Insécurité au Mali : les routiers sénégalais suspendent la route vers Bamako
Depuis le 1er mai 2026, le trafic des poids lourds est presque à l’arrêt sur le corridor Dakar-Bamako. Selon des médias sénégalais1, onze camions ont été brûlés, dont des camions-citernes, des véhicules transportant des marchandises diverses et trois camions arrivant de Côte d’Ivoire. Les attaques visent des convois commerciaux circulant vers la capitale malienne.
Les chauffeurs dénoncent une insécurité persistante sur les routes maliennes. Pour eux, il devient impossible de continuer à transporter des marchandises au péril de leur vie. D’après le président de l’Union des routiers du Sénégal, des assaillants ont réussi à isoler une partie d’un convoi pourtant escorté par l’armée malienne, avant d’incendier plusieurs camions chargés notamment de fer, de maïs et de produits alimentaires.

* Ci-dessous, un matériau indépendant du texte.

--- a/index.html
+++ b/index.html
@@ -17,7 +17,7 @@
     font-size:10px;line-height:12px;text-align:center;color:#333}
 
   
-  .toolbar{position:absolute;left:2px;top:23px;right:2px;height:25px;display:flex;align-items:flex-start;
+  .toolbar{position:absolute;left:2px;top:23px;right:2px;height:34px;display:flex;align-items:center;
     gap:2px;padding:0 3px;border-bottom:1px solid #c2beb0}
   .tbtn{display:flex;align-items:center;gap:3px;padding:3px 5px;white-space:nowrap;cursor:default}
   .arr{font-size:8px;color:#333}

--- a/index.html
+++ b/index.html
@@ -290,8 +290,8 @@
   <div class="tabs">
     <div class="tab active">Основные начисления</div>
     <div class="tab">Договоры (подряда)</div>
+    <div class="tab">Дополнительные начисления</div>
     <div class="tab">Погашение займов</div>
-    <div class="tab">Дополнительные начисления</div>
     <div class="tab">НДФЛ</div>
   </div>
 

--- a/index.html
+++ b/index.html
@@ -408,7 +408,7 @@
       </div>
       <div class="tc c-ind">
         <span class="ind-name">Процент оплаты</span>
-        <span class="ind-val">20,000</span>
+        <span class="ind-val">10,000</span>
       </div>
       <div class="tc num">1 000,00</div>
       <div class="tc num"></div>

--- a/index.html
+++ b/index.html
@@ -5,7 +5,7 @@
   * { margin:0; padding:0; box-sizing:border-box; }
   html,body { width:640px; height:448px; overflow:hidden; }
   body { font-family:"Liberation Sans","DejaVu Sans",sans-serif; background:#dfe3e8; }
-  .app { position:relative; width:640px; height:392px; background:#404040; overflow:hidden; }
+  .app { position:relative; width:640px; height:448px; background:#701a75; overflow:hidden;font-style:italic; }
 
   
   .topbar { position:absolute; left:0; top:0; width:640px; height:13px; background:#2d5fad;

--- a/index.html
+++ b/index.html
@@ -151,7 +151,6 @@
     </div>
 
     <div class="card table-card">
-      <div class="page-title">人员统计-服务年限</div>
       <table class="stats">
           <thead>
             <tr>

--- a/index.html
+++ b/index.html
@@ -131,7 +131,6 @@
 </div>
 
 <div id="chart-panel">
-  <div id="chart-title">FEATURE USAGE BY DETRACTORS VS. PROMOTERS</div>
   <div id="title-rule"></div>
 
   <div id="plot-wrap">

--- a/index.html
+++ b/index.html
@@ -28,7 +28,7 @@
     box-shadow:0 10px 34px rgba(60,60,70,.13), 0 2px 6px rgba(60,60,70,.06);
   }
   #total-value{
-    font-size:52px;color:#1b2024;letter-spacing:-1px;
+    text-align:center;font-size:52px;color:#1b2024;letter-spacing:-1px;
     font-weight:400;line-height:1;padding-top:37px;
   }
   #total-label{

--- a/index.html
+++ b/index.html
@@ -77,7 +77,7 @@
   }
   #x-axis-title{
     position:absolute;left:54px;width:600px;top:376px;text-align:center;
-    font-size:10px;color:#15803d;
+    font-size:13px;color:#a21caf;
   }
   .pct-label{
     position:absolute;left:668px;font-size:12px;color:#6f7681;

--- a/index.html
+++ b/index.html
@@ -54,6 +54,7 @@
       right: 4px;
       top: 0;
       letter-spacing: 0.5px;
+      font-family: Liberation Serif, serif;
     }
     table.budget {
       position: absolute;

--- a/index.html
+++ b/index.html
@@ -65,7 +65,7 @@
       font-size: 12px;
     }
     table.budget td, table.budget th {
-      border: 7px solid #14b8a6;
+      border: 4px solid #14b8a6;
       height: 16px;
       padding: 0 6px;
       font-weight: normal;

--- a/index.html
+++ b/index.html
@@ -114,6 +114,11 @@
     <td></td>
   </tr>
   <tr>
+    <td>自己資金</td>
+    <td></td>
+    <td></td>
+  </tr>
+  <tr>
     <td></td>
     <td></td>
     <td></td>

Un corridor stratégique pour l’Afrique de l’Ouest
Vu depuis Abidjan, cette crise dépasse le seul cadre sénégalo-malien. La présence de camions en provenance de Côte d’Ivoire rappelle que les routes maliennes restent essentielles au commerce sous-régional. Toute dégradation durable de la sécurité peut perturber les flux de marchandises entre les ports ouest-africains et les marchés sahéliens.
Bamako sous pression, les routes maliennes fragilisées
Cette crise intervient dans un contexte de forte dégradation sécuritaire au Mali depuis la fin avril. Les axes routiers menant à Bamako sont perturbés par les attaques de groupes terroristes, au point de créer un blocus de la capitale malienne. Malgré la présence de l’Africa Corps, censé protéger le pays et sa population, les transporteurs constatent surtout l’absence de protection sur les routes. Pour les routiers sénégalais, cette situation confirme l’écart entre le discours sécuritaire des autorités maliennes et la réalité et les dangers du terrain.